Normal_edith_schippers_4

Het aantal 'bedden' in de ggz daalt maar de opnameplaatsen die overblijven zijn relatief duur. Hierdoor is het aandeel van de intramurale zorg in de totale opbrengsten in de ggz ondanks de daling van opnameplaatsen gestegen. Dat meldt Skipr.

In het kader van het Bestuurlijk Akkoord Toekomst GGZ 2012-2014 wordt regelmatig de intramurale zorg in kaart gebracht. Uit deze Landelijke Monitor Intramurale ggz blijkt dat het aantal opnameplaatsen in de ggz dat uit de Zorgverzekeringswet (Zvw) wordt betaald tussen 2010 en 2012 met twaalf procent is gedaald. Het aantal plaatsen dat door de AWBZ wordt gefinancierd is met drie procent gedaald.

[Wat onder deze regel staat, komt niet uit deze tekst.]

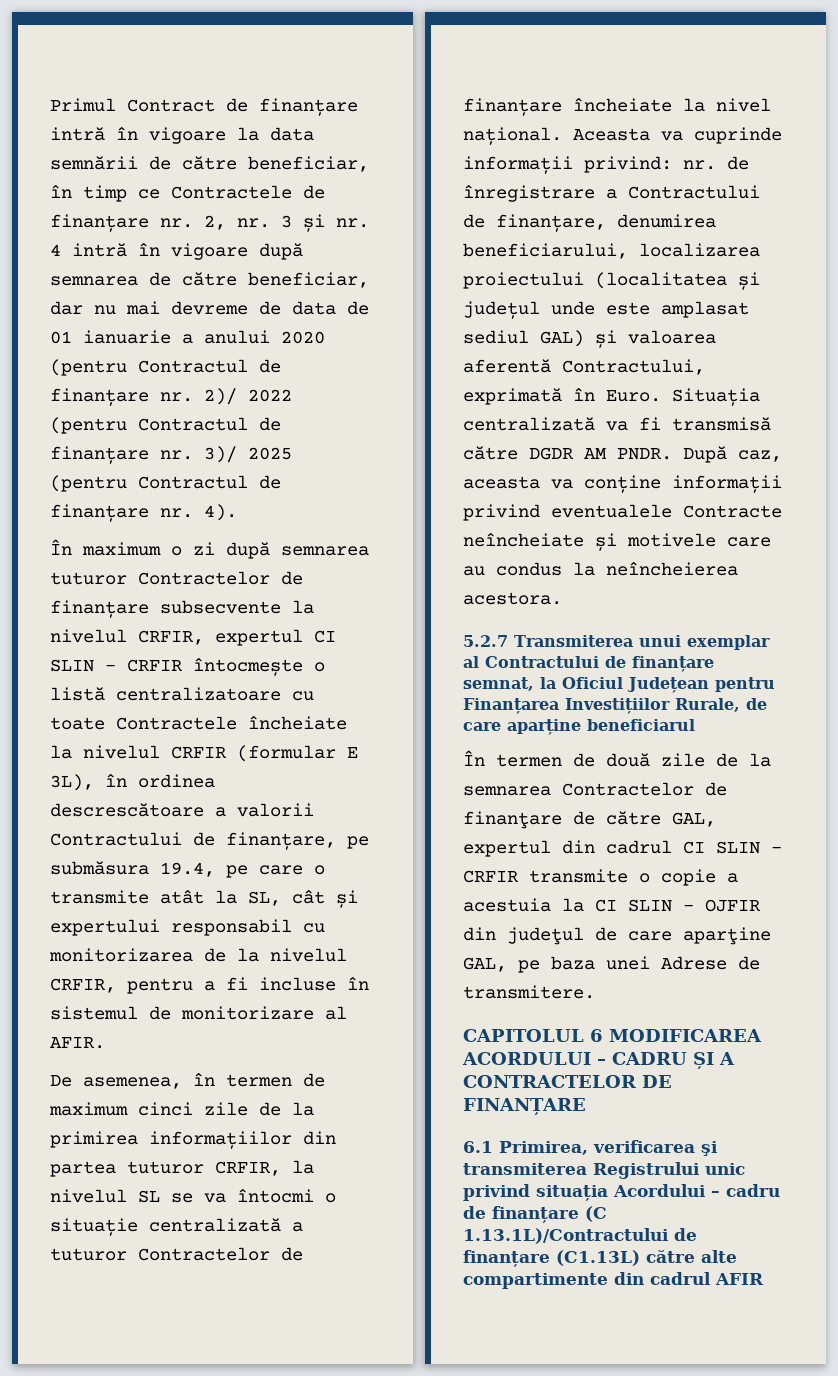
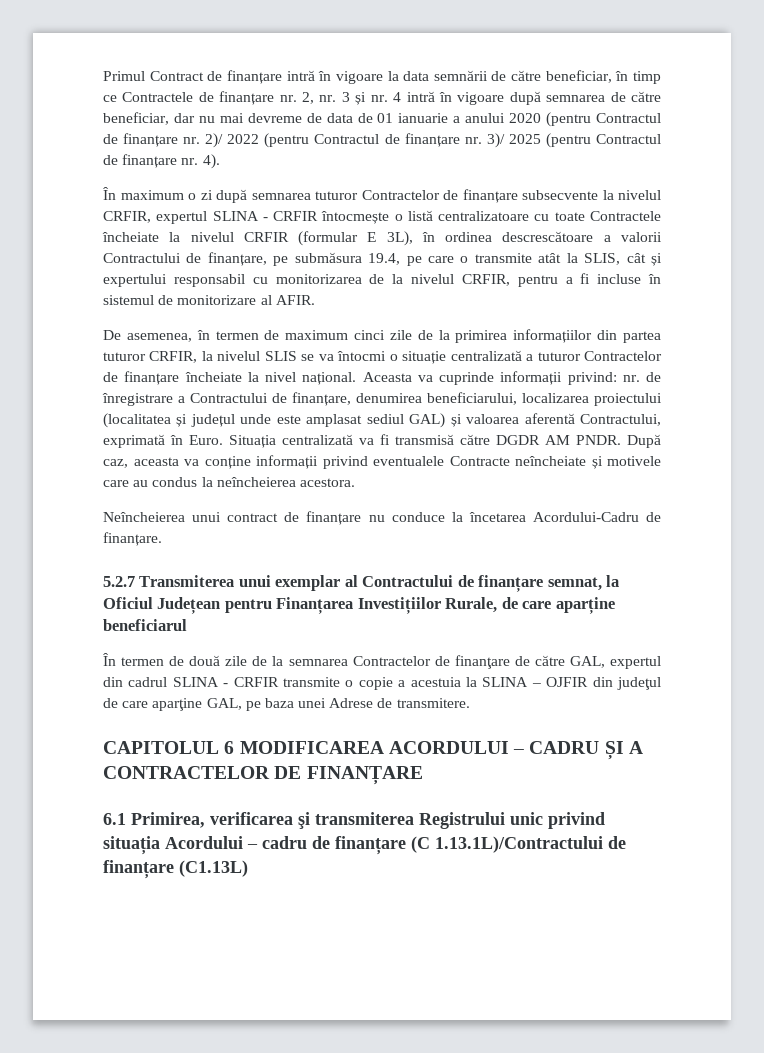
- În maximum o zi după semnarea tuturor Contractelor de finanțare subsecvente la nivelul CRFIR, expertul CI SLIN - CRFIR întocmește o listă centralizatoare cu toate Contractele încheiate la nivelul CRFIR (formular E 3L), în ordinea descrescătoare a valorii Contractului de finanțare, pe submăsura 19.4, pe care o transmite atât la SL, cât și expertului responsabil cu monitorizarea de la nivelul CRFIR, pentru a fi incluse în sistemul de monitorizare al AFIR.
+ În maximum o zi după semnarea tuturor Contractelor de finanțare subsecvente la nivelul CRFIR, expertul SLINA - CRFIR întocmește o listă centralizatoare cu toate Contractele încheiate la nivelul CRFIR (formular E 3L), în ordinea descrescătoare a valorii Contractului de finanțare, pe submăsura 19.4, pe care o transmite atât la SLIS, cât și expertului responsabil cu monitorizarea de la nivelul CRFIR, pentru a fi incluse în sistemul de monitorizare al AFIR.
- De asemenea, în termen de maximum cinci zile de la primirea informațiilor din partea tuturor CRFIR, la nivelul SL se va întocmi o situație centralizată a tuturor Contractelor de finanțare încheiate la nivel național.
+ De asemenea, în termen de maximum cinci zile de la primirea informațiilor din partea tuturor CRFIR, la nivelul SLIS se va întocmi o situație centralizată a tuturor Contractelor de finanțare încheiate la nivel național.
+ Neîncheierea unui contract de finanțare nu conduce la încetarea Acordului-Cadru de finanțare.
- În termen de două zile de la semnarea Contractelor de finanţare de către GAL, expertul din cadrul CI SLIN - CRFIR transmite o copie a acestuia la CI SLIN – OJFIR din judeţul de care aparţine GAL, pe baza unei Adrese de transmitere.
+ În termen de două zile de la semnarea Contractelor de finanţare de către GAL, expertul din cadrul SLINA - CRFIR transmite o copie a acestuia la SLINA – OJFIR din judeţul de care aparţine GAL, pe baza unei Adrese de transmitere.
- 6.1 Primirea, verificarea şi transmiterea Registrului unic privind situația Acordului – cadru de finanțare (C 1.13.1L)/Contractului de finanțare (C1.13L) către alte compartimente din cadrul AFIR
+ 6.1 Primirea, verificarea şi transmiterea Registrului unic privind situația Acordului – cadru de finanțare (C 1.13.1L)/Contractului de finanțare (C1.13L)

In het Bestuurlijk Akkoord is afgesproken om het aantal bedden tot 2020 met een derde te verminderen en te vervangen door ambulante zorg.

“De monitorresultaten lijken er op te duiden dat de afbouw van bedden in het Zvw-segment inmiddels in volle gang is, dat de plaatsen voor langdurige ggz-zorg gericht op behandeling inmiddels ook met afbouw is begonnen, zij het in een veel bescheidener tempo en dat het beschermd wonen per saldo nog steeds groeit, maar dat het dalende groeicijfer op een kentering duidt,” schrijft minister Schippers van Volksgezondheid in een toelichting op het rapport. “Daarmee is de trend conform de afspraken ui het Bestuurlijk Akkoord.”

De resultaten van de monitor laten zien dat de opbrengsten van de intramurale zorg in de ggz gestegen is van 53,3 naar 55,7 procent. De auteurs van het rapport wijzen op “een forse groei van het aandeel zwaardere zorgzwaartepakketten in de totale intramurale productie die wordt gefinancierd uit de AWBZ.”